Bombs are still exploding in Iraq and Afghanistan, at huge cost in dollars and human lives, with no end in sight. We're paying billions for a war we never should have entered, and now Bush proposes we pay billions more for a relief operation with no sound fiscal strategy or proposed safeguards against corruption.

Here's an idea: take truckloads of the pork money allocated to needless roads and bridges in the recent highway bill and just turn it over to Halliburton for the Katrina rebuilding effort. If anybody's prepared to deny that more Bush Republican cronies will get even richer from the Gulf Coast recovery plan, you're either badly deluded ... or one of them.

Out of all the analysis and discussion about last night's Presidential Address, one sentence from the New York Times story sprang out at me, "The Bush White House, well practiced in the art of presidential stagecraft, provided its own generators for the lighting and communications equipment that beamed Mr. Bush's remarks to the nation."

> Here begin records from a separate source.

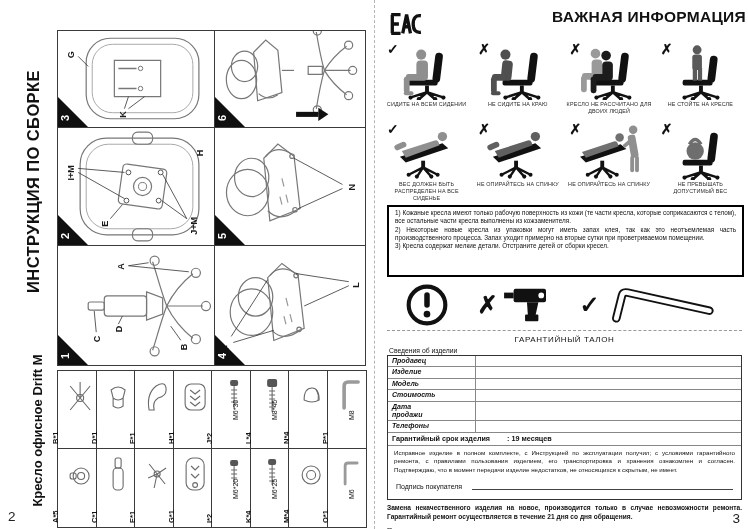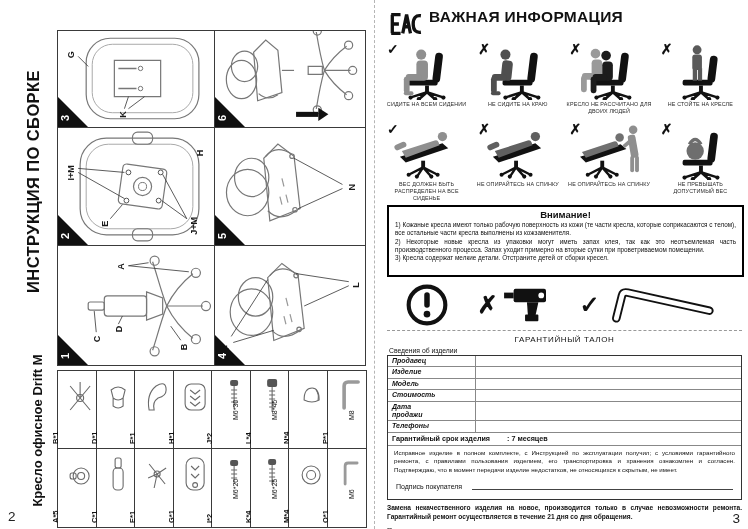"ВАЖНАЯ ИНФОРМАЦИЯ" .r-title { text-align: left -> right }
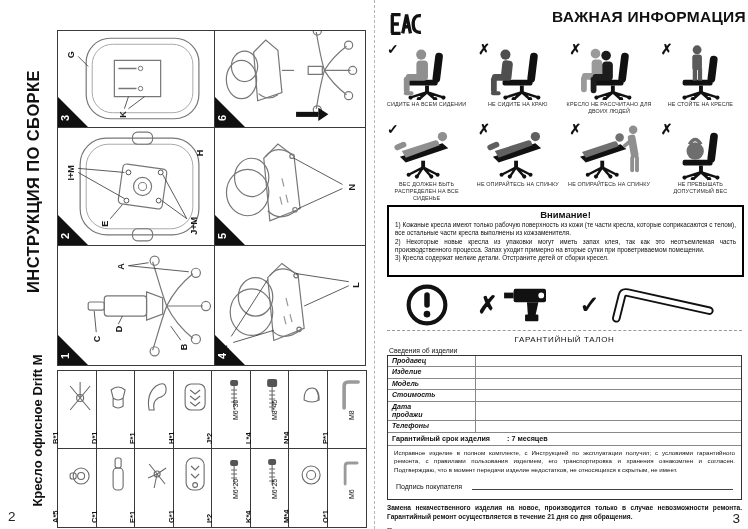"Внимание!" div.att-title { html: <div>Внимание!</div> -> none }
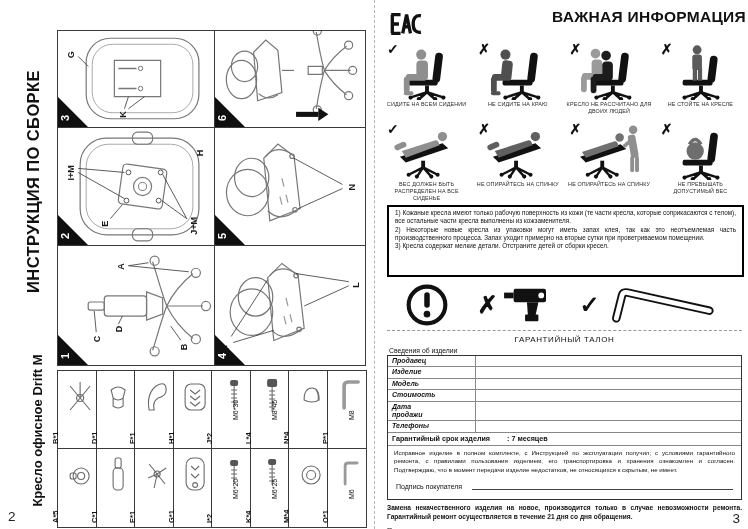": 7 месяцев" span { text: 7 -> 19 }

Well, that tears it. Where was the White House with those generators when people were dying of hunger and thirst and heat on the ravaged Gulf Coast? I'll tell you where. They were eating and drinking and freezing and fumbling, far away from reality, and the madding crowds. Then finally, when they themselves were in deep trouble ... presto! They're ready and able to shine false light on more false hope from the President of the United States. (Question: did they leave those badly needed generators behind for a hospital or a shelter? Not a chance. They're far too critial for National Security as image-saving devices.)

Paul Krugman of the New York Times nailed it today. I couldn't possibly improve on his comparison of F.D.R. and George W. Bush, "the anti-F.D.R." Read it here Not the New Deal and weep.

And then ask yourself: Under George W. Bush, when will America get a break?